Records provided ▸
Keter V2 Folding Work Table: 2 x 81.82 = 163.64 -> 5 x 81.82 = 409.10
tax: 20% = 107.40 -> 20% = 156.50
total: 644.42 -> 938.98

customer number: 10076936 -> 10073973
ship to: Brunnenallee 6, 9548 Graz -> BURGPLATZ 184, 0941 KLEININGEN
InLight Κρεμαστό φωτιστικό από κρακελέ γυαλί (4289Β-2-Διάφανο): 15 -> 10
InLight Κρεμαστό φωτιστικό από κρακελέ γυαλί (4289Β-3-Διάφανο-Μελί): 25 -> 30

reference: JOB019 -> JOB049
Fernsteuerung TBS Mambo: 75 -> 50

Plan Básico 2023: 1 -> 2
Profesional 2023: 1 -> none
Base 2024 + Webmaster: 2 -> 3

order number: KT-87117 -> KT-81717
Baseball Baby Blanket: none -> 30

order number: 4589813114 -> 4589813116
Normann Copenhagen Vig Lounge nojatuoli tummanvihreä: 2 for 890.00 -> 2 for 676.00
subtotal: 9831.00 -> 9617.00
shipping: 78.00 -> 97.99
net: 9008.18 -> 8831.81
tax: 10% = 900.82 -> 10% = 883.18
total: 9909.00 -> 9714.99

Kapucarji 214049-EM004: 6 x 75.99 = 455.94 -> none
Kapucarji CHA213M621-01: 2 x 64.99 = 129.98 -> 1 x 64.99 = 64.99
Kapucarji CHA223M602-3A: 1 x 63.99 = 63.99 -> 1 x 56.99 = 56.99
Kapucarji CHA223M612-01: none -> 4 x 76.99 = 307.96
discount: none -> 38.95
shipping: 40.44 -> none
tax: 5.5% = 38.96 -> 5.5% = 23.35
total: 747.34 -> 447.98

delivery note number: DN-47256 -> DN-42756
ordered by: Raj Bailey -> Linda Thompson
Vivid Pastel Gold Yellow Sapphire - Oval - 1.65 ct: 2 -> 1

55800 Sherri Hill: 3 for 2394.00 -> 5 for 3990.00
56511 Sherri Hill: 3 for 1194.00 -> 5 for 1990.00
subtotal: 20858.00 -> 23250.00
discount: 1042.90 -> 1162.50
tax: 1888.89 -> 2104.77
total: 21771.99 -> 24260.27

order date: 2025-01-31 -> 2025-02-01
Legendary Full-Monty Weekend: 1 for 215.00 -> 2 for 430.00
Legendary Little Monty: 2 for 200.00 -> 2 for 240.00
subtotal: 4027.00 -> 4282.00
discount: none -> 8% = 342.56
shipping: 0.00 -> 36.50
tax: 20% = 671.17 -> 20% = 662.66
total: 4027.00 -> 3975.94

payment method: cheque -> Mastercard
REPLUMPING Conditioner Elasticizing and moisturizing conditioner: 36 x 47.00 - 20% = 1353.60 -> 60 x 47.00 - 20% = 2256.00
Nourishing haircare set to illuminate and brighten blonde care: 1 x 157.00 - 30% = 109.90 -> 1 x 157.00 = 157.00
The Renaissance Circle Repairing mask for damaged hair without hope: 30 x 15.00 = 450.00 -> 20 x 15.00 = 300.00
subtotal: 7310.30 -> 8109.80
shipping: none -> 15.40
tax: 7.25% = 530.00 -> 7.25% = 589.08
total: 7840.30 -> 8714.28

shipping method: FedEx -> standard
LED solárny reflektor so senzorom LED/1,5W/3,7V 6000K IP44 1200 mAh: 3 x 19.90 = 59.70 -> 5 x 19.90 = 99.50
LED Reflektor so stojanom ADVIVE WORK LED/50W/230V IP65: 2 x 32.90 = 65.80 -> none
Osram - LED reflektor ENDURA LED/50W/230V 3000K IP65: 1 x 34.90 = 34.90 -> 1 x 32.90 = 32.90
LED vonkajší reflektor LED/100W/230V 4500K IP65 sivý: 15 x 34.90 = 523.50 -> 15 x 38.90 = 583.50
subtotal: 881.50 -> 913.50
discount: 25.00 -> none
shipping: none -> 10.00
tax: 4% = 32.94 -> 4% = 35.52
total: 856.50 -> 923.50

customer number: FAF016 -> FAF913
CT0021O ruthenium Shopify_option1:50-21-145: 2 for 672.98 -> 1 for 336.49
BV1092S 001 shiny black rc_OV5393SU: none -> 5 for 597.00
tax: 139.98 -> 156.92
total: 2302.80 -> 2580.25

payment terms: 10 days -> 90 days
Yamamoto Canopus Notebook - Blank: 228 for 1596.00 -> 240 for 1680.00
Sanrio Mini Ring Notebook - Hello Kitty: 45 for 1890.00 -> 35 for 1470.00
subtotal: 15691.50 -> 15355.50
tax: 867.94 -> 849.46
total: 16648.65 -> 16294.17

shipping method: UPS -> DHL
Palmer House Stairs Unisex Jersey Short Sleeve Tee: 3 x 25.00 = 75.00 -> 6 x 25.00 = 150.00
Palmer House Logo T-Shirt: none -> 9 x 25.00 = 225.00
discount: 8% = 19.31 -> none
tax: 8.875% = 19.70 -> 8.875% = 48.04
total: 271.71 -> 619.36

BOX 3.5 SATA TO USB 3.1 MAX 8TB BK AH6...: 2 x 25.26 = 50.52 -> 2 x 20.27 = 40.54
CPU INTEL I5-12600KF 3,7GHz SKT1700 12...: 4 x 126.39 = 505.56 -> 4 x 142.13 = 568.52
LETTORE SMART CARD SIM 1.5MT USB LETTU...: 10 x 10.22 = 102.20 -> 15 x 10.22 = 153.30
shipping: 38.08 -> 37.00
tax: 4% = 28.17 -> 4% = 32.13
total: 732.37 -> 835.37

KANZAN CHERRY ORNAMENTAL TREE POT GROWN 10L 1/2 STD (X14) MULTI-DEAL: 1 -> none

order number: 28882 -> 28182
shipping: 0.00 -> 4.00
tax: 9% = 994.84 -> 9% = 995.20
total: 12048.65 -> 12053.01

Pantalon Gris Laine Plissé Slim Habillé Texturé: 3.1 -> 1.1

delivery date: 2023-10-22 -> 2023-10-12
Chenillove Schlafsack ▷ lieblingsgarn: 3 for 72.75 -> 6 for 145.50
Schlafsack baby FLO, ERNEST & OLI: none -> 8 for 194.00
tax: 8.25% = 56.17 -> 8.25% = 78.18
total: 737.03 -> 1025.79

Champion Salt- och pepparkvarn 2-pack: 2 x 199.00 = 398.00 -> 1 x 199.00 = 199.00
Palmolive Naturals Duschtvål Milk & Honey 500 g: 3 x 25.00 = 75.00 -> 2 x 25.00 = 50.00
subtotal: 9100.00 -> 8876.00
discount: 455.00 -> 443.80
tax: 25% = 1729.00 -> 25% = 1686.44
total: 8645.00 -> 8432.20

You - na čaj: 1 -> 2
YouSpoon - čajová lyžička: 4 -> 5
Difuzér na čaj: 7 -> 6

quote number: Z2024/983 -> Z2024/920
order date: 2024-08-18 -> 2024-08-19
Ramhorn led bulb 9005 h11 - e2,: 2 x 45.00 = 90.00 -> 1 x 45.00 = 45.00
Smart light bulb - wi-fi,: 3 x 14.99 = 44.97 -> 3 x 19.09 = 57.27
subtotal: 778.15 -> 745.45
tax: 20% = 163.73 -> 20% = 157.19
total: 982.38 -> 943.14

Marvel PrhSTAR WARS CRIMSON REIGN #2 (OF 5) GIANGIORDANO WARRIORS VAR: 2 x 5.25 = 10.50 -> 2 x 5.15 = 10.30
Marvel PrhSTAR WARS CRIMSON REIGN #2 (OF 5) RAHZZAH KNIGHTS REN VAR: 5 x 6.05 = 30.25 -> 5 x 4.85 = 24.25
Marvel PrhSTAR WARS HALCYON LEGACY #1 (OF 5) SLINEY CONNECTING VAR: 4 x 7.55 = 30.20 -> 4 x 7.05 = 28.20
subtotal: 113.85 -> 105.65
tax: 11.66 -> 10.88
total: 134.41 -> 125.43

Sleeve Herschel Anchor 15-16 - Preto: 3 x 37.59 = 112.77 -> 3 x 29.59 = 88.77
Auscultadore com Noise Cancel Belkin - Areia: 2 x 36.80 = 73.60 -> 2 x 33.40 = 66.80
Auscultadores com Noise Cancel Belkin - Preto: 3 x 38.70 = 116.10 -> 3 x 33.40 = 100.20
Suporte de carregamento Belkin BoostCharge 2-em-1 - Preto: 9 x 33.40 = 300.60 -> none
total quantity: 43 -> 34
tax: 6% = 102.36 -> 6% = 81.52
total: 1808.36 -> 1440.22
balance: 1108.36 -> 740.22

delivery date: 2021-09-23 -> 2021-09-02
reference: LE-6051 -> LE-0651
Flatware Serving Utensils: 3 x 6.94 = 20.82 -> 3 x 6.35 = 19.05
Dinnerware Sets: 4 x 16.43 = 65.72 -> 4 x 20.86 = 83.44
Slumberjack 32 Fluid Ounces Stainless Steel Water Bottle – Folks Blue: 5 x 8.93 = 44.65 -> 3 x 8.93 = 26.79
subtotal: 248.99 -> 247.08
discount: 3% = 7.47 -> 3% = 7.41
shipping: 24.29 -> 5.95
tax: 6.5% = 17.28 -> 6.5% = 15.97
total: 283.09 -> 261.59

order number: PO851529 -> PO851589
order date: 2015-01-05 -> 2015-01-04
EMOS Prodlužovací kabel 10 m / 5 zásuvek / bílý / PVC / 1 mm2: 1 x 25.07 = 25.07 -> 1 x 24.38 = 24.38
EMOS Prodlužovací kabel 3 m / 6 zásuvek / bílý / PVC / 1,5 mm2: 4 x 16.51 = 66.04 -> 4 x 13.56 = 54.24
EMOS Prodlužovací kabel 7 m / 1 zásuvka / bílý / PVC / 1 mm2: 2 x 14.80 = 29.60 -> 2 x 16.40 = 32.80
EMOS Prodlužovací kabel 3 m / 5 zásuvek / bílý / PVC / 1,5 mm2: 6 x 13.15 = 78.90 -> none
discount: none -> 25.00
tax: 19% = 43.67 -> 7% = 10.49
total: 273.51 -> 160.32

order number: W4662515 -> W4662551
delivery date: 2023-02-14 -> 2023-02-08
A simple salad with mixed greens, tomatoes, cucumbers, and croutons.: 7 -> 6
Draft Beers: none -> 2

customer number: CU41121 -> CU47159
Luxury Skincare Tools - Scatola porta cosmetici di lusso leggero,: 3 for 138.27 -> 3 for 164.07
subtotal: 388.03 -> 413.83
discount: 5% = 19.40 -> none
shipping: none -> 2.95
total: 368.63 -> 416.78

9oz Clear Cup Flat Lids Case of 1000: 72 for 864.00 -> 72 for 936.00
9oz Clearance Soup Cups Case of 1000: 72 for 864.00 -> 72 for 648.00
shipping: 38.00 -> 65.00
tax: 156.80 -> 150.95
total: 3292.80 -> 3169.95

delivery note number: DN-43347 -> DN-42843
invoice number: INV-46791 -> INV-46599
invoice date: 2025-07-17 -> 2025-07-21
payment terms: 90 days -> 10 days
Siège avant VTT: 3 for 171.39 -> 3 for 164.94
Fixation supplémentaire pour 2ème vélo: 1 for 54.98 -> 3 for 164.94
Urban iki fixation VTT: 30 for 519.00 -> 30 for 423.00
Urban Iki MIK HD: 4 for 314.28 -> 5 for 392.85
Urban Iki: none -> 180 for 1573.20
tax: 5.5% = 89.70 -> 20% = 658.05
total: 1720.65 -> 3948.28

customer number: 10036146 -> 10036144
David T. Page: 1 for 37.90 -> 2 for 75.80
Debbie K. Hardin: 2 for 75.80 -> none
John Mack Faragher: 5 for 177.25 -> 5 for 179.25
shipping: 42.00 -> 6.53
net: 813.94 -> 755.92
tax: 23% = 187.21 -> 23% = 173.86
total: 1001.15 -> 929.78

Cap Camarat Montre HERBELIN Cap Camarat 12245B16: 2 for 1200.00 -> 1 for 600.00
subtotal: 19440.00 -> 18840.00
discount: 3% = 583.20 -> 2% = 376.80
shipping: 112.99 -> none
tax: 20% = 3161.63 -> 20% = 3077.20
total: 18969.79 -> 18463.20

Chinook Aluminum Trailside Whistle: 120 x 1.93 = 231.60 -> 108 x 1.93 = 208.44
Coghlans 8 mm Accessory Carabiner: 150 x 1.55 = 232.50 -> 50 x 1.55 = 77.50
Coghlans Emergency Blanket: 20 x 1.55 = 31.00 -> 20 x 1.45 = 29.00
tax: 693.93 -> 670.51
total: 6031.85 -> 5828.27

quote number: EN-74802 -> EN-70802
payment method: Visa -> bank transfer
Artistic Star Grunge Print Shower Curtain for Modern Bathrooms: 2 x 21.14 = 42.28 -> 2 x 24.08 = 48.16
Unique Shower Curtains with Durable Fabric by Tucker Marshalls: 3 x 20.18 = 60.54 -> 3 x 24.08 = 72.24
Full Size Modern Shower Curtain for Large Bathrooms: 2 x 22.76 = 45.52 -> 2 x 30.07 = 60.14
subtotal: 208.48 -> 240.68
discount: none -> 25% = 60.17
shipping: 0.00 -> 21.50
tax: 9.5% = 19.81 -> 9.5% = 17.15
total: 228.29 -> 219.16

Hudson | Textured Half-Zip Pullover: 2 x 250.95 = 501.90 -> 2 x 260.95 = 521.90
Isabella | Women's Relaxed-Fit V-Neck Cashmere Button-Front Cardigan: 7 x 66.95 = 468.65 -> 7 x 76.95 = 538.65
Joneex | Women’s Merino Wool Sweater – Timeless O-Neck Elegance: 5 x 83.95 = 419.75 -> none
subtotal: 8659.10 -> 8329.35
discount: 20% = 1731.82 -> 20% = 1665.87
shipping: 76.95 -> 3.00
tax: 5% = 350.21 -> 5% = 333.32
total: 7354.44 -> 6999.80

Your instructions ▸ Would you print exactly and only the lines of the material above that run from the line with "shipping: none -> 2.95" through the line with "Fixation supplémentaire pour", both included?

Solution to the problem ▸
shipping: none -> 2.95
total: 368.63 -> 416.78

9oz Clear Cup Flat Lids Case of 1000: 72 for 864.00 -> 72 for 936.00
9oz Clearance Soup Cups Case of 1000: 72 for 864.00 -> 72 for 648.00
shipping: 38.00 -> 65.00
tax: 156.80 -> 150.95
total: 3292.80 -> 3169.95

delivery note number: DN-43347 -> DN-42843
invoice number: INV-46791 -> INV-46599
invoice date: 2025-07-17 -> 2025-07-21
payment terms: 90 days -> 10 days
Siège avant VTT: 3 for 171.39 -> 3 for 164.94
Fixation supplémentaire pour 2ème vélo: 1 for 54.98 -> 3 for 164.94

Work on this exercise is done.